START EXERCISE INPUTS

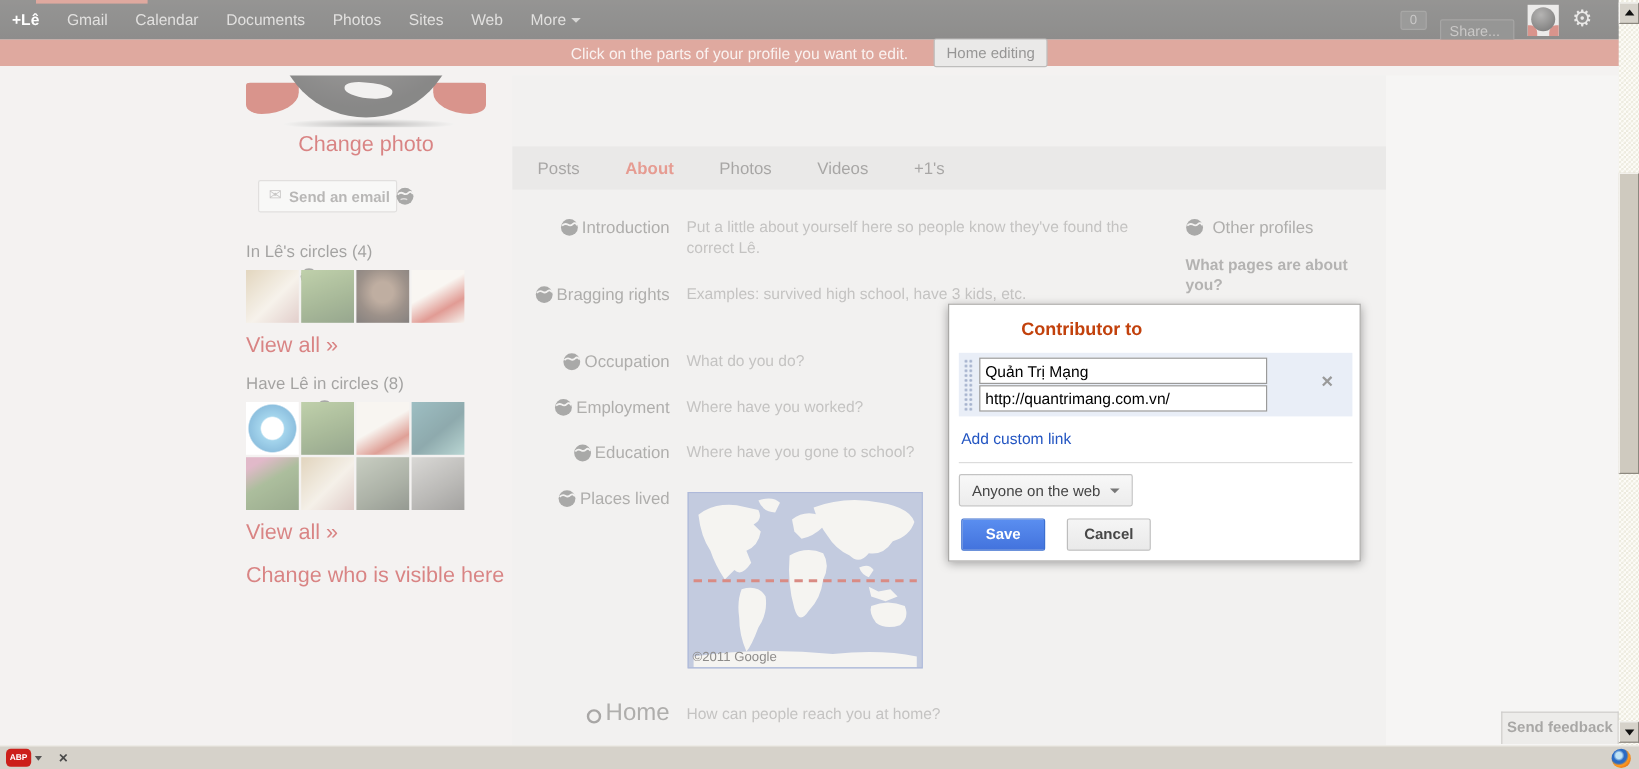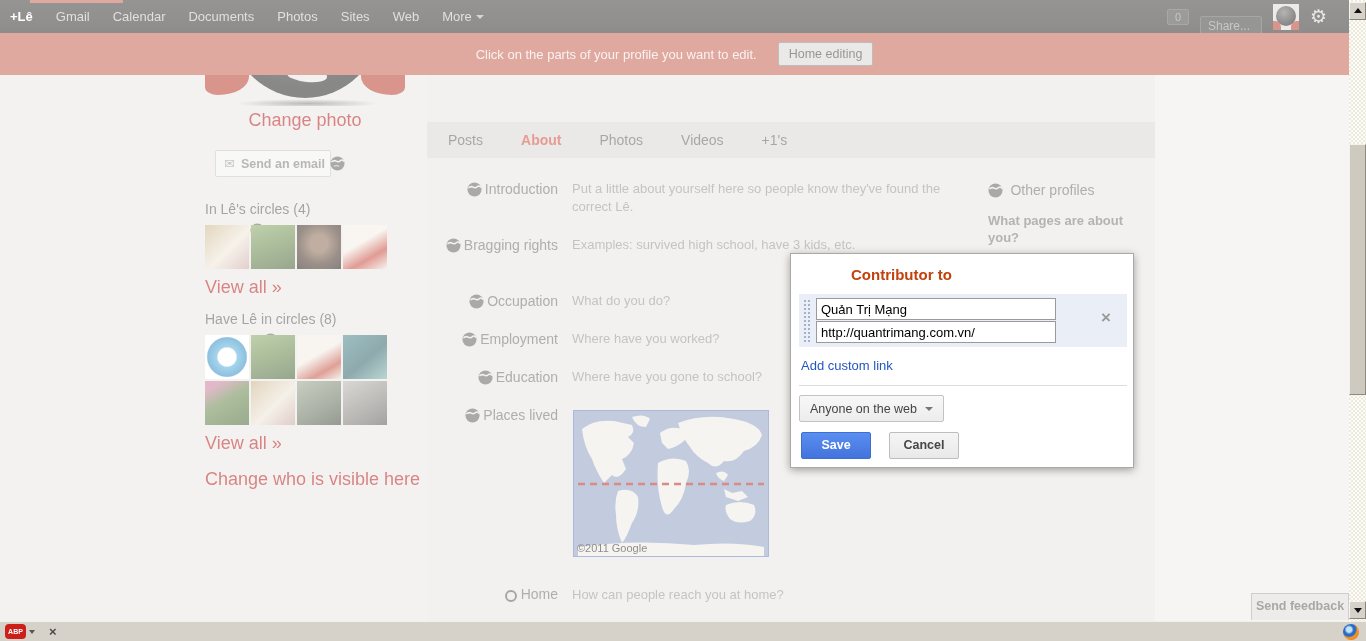--- a/index.html
+++ b/index.html
@@ -18,21 +18,21 @@
   #share-btn { width:62px; height:21px; background:#3e3d3b; border:1px solid #5c5b59; border-radius:2px; color:#9d9b99; font-size:12px; line-height:19px; padding-left:7px; cursor:pointer;margin-top:20px; }
   #nav-avatar { width:26px; height:26px; background:#dcdad8; position:relative; overflow:hidden; cursor:pointer; }
   #nav-avatar .sphere { position:absolute; left:3px; top:2px; width:20px; height:20px; border-radius:50%; background:radial-gradient(circle at 40% 32%,#777573,#1d1c1b 75%); }
   #nav-avatar .flame-l,#nav-avatar .flame-r { position:absolute; bottom:0; width:8px; height:9px; background:#b93a2c; }
   #nav-avatar .flame-l { left:0; border-radius:0 70% 0 0; }
   #nav-avatar .flame-r { right:0; border-radius:70% 0 0 0; }
   #gear { font-family:"DejaVu Sans", sans-serif; color:#d6d4d2; font-size:19px; cursor:pointer; line-height:1; }
   #theme-sliver { left:30px; top:0; width:93px; height:3px; background:#c4604f; z-index:12; }
 
   
-  #notice { left:0; top:33px; width:1349px; height:42px; background:#c4604f; display:flex; align-items:center; justify-content:center; gap:21px; z-index:10; }
+  #notice { left:0; top:33px; width:1349px; height:22px; background:#c4604f; display:flex; align-items:center; justify-content:center; gap:21px; z-index:10; }
   #notice .msg { color:#f6e7e3; font-size:13px; }
   #done-btn { background:#d8d6d4; border:1px solid #878583; border-radius:2px; color:#3d3c3b; font-size:12.5px; padding:4px 10px; cursor:pointer; }
 
   
   #card { left:427px; top:63px; width:728px; height:558px; background:#e7e5e3; }
   #right-gutter { left:1155px; top:63px; width:194px; height:558px; background:#efedeb; }
   #tabbar { left:427px; top:122px; width:728px; height:36px; background:#d8d6d4; display:flex; align-items:center; gap:38px; padding-left:21px; }
   .tab { font-size:14px; color:#5e5c5a; cursor:pointer; }
   .tab.active { color:#d14836; font-weight:bold; }
 
@@ -63,21 +63,21 @@
   
   .sec-label { width:131px; text-align:right; font-size:14px; color:#6b6966; line-height:18px; }
   .globe-icon { vertical-align:-3px; margin-right:3px; }
   .sec-value { left:572px; font-size:13px; color:#93918f; line-height:18px; cursor:pointer; }
   #lbl-intro { left:427px; top:180px; } #val-intro { top:180px; width:378px; }
   #lbl-brag  { left:427px; top:236px; } #val-brag  { top:236px; width:378px; }
   #lbl-occ   { left:427px; top:292px; } #val-occ   { top:292px; }
   #lbl-emp   { left:427px; top:330px; } #val-emp   { top:330px; }
   #lbl-edu   { left:427px; top:368px; } #val-edu   { top:368px; }
   #lbl-places{ left:427px; top:406px; }
-  #lbl-home  { left:427px; top:585px; font-size:14px; }
+  #lbl-home  { left:427px; top:585px; font-size:20px; }
   #val-home  { top:586px; }
   .ring-icon { display:inline-block; width:12px; height:12px; border:2.5px solid #5e5c5a; border-radius:50%; vertical-align:-3px; margin-right:4px; }
 
   #map { left:573px; top:410px; width:196px; height:147px; border:1px solid #6a7fbb; background:#909fc4; cursor:pointer; }
   #map-attr { position:absolute; left:3px; bottom:2px; font-size:11px; color:#2c2926; }
 
   #other-label { left:988px; top:181px; }
   #other-label .side-head-inline { color:#6b6966; font-size:14px; }
   #other-hint { left:988px; top:212px; width:140px; font-size:13px; color:#757371; line-height:17px;font-weight:bold; }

END EXERCISE INPUTS

• EXERCISE REQUIREMENTS:
From the records above, copy every line that holds the word "avatar".

• TASK OUTPUT:
   #nav-avatar { width:26px; height:26px; background:#dcdad8; position:relative; overflow:hidden; cursor:pointer; }
   #nav-avatar .sphere { position:absolute; left:3px; top:2px; width:20px; height:20px; border-radius:50%; background:radial-gradient(circle at 40% 32%,#777573,#1d1c1b 75%); }
   #nav-avatar .flame-l,#nav-avatar .flame-r { position:absolute; bottom:0; width:8px; height:9px; background:#b93a2c; }
   #nav-avatar .flame-l { left:0; border-radius:0 70% 0 0; }
   #nav-avatar .flame-r { right:0; border-radius:70% 0 0 0; }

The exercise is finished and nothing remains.